=== Data supplied ===
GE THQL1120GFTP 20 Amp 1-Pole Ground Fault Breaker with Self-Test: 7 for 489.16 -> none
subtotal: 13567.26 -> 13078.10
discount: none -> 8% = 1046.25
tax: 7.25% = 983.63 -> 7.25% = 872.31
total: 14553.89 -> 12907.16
===
=== Data supplied ===
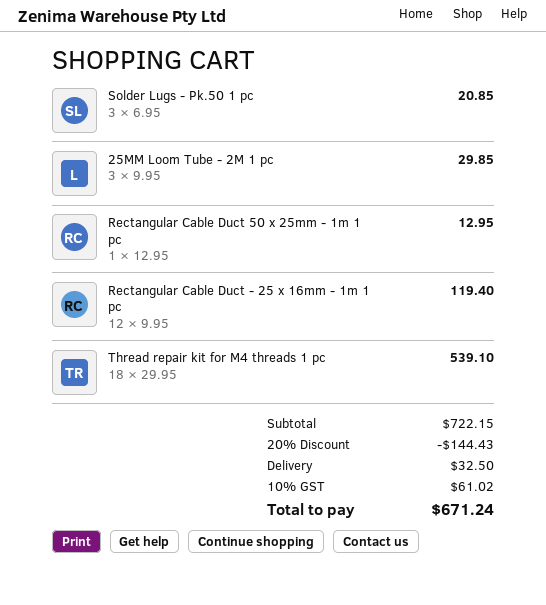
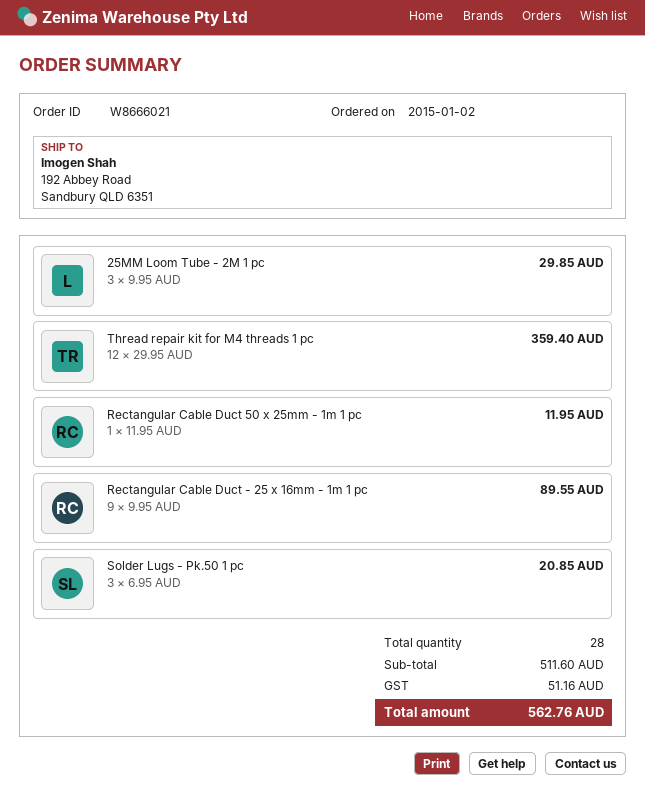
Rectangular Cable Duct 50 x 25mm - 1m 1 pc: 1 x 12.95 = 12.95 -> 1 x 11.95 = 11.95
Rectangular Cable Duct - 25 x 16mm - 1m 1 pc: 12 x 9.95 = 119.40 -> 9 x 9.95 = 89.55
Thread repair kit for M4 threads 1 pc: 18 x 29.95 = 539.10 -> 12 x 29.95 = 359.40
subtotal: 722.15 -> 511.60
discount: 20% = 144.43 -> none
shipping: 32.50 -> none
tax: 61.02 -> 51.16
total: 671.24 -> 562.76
===
=== Data supplied ===
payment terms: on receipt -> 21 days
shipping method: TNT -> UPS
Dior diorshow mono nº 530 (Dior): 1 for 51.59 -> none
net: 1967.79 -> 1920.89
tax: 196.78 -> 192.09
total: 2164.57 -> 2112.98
===
▶ [What the task requires]: Search the data above for "Duct" and copy every line where it turns up.

▶ [Solution below]:
Rectangular Cable Duct 50 x 25mm - 1m 1 pc: 1 x 12.95 = 12.95 -> 1 x 11.95 = 11.95
Rectangular Cable Duct - 25 x 16mm - 1m 1 pc: 12 x 9.95 = 119.40 -> 9 x 9.95 = 89.55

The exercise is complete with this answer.